TASK DETAILS
Would you print all of the entries exactly, please, but without their pictures?

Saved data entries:
++++++++++

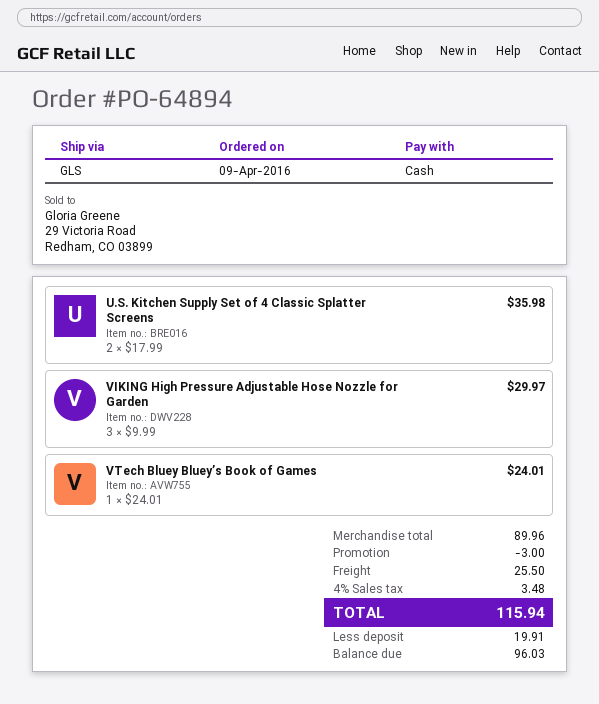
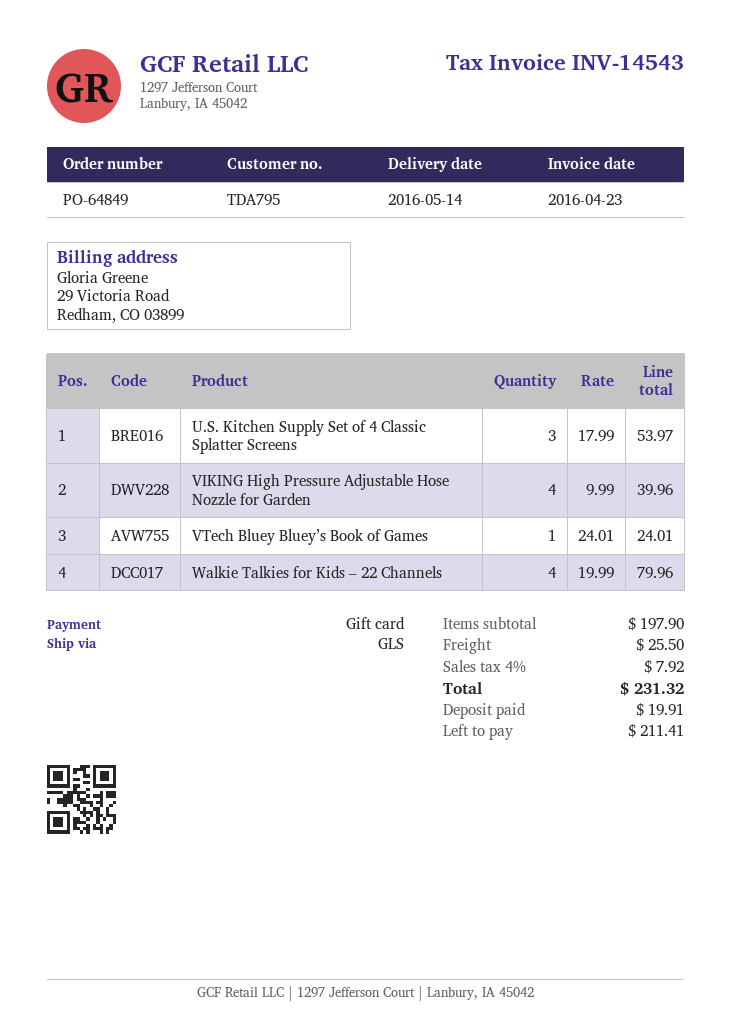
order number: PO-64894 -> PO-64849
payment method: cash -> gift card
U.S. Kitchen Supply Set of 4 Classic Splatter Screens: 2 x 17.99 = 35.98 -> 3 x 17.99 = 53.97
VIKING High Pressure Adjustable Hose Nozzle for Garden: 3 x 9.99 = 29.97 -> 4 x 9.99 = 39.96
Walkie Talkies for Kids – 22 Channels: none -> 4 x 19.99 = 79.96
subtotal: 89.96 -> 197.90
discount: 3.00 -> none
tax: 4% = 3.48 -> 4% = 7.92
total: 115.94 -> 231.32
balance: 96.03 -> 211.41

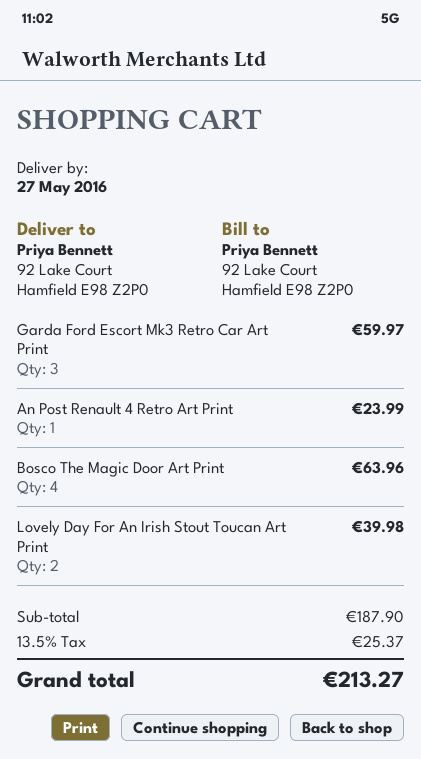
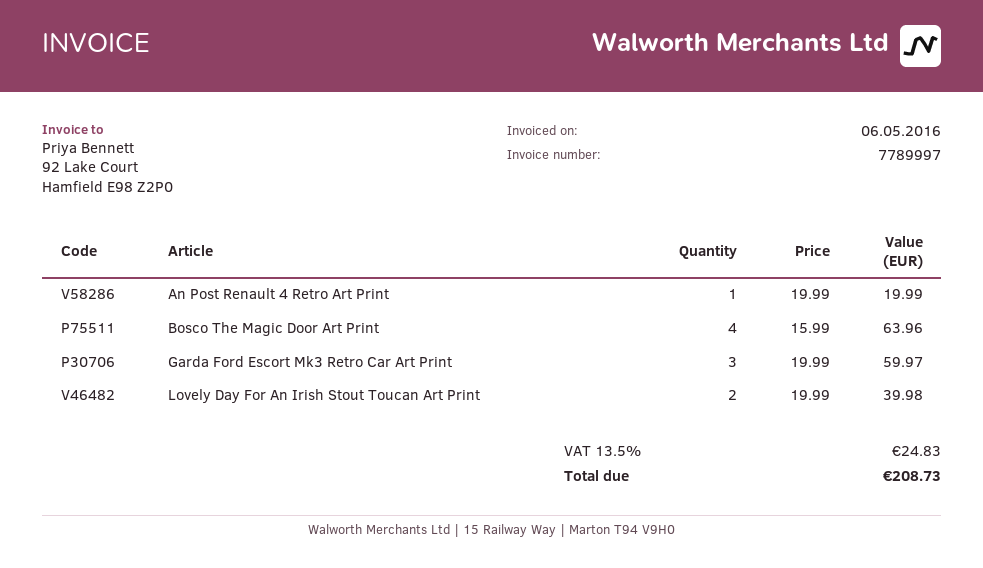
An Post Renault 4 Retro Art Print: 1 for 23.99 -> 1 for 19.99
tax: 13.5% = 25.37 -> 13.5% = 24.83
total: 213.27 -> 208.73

++++++++++

EXERCISE RESPONSE
order number: PO-64894 -> PO-64849
payment method: cash -> gift card
U.S. Kitchen Supply Set of 4 Classic Splatter Screens: 2 x 17.99 = 35.98 -> 3 x 17.99 = 53.97
VIKING High Pressure Adjustable Hose Nozzle for Garden: 3 x 9.99 = 29.97 -> 4 x 9.99 = 39.96
Walkie Talkies for Kids – 22 Channels: none -> 4 x 19.99 = 79.96
subtotal: 89.96 -> 197.90
discount: 3.00 -> none
tax: 4% = 3.48 -> 4% = 7.92
total: 115.94 -> 231.32
balance: 96.03 -> 211.41

An Post Renault 4 Retro Art Print: 1 for 23.99 -> 1 for 19.99
tax: 13.5% = 25.37 -> 13.5% = 24.83
total: 213.27 -> 208.73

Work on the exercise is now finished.